(What the exercise asks) All lines from the top of the records below through the line holding "- I accept no", and only those, should be printed exactly, minus the pictures.

(Exercise inputs)
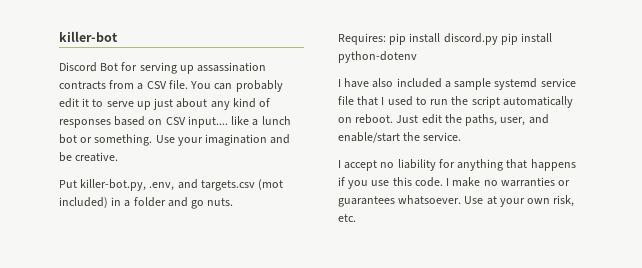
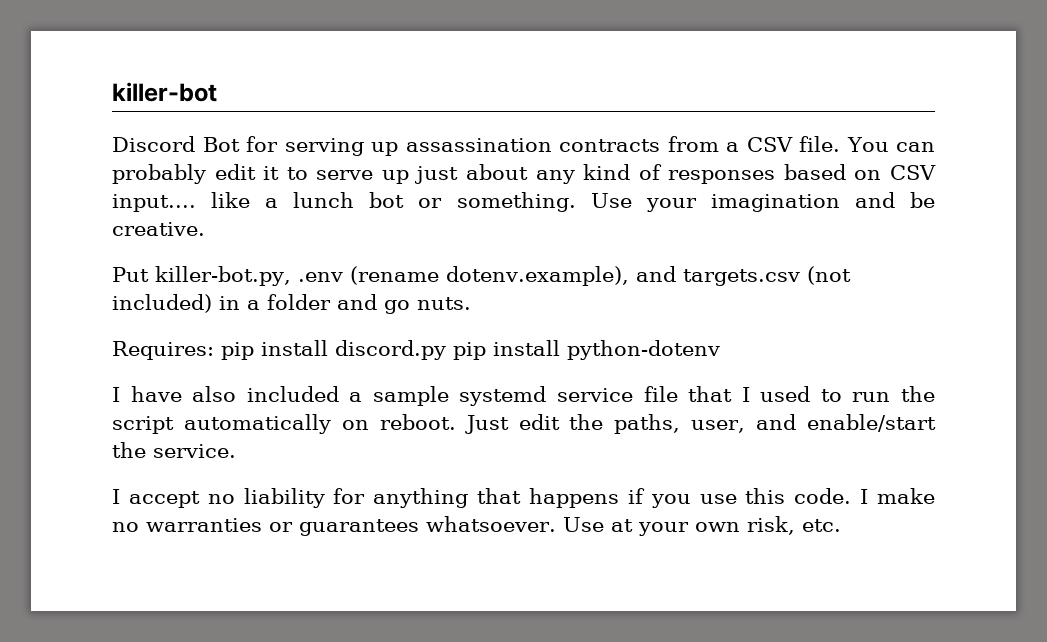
- Put killer-bot.py, .env, and targets.csv (mot included) in a folder and go nuts.
+ Put killer-bot.py, .env (rename dotenv.example), and targets.csv (not included) in a folder and go nuts.

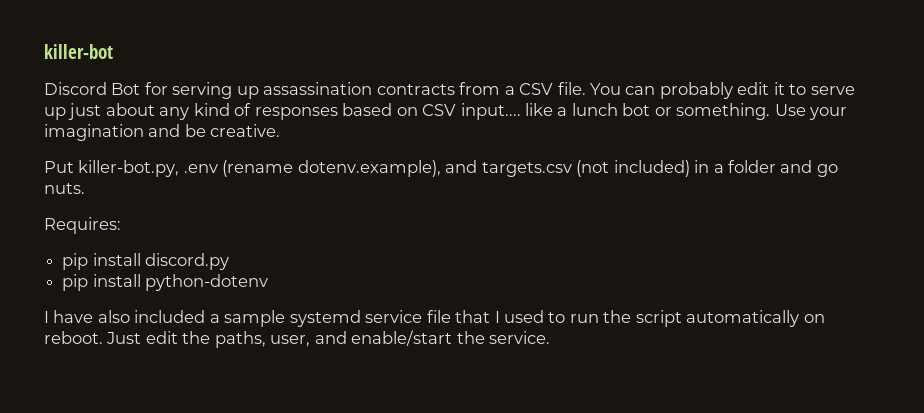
- Requires: pip install discord.py pip install python-dotenv
+ Requires:
+ pip install discord.py
+ pip install python-dotenv
- I accept no liability for anything that happens if you use this code. I make no warranties or guarantees whatsoever. Use at your own risk, etc.

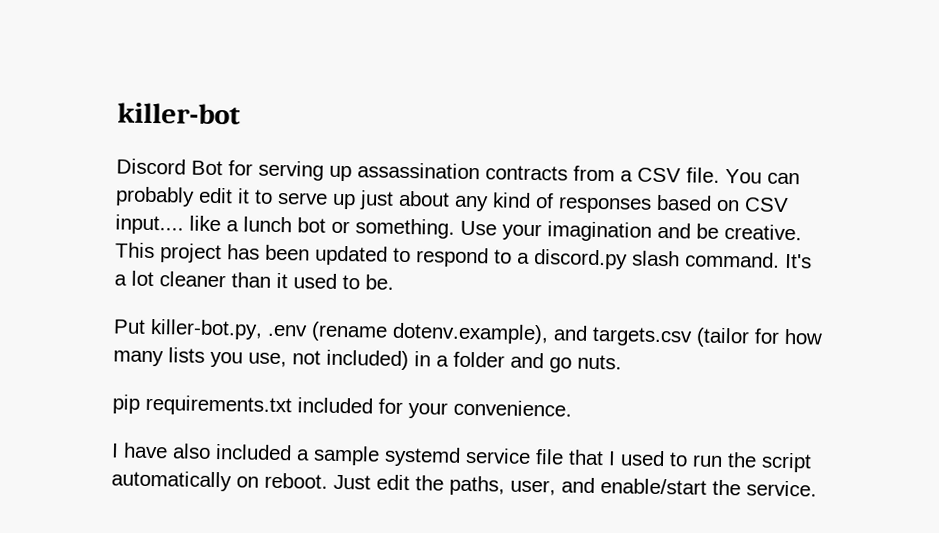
+ This project has been updated to respond to a discord.py slash command. It's a lot cleaner than it used to be.
- Put killer-bot.py, .env (rename dotenv.example), and targets.csv (not included) in a folder and go nuts.
+ Put killer-bot.py, .env (rename dotenv.example), and targets.csv (tailor for how many lists you use, not included) in a folder and go nuts.
- Requires:
- pip install discord.py
- pip install python-dotenv
+ pip requirements.txt included for your convenience.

(Exercise solution)
- Put killer-bot.py, .env, and targets.csv (mot included) in a folder and go nuts.
+ Put killer-bot.py, .env (rename dotenv.example), and targets.csv (not included) in a folder and go nuts.

- Requires: pip install discord.py pip install python-dotenv
+ Requires:
+ pip install discord.py
+ pip install python-dotenv
- I accept no liability for anything that happens if you use this code. I make no warranties or guarantees whatsoever. Use at your own risk, etc.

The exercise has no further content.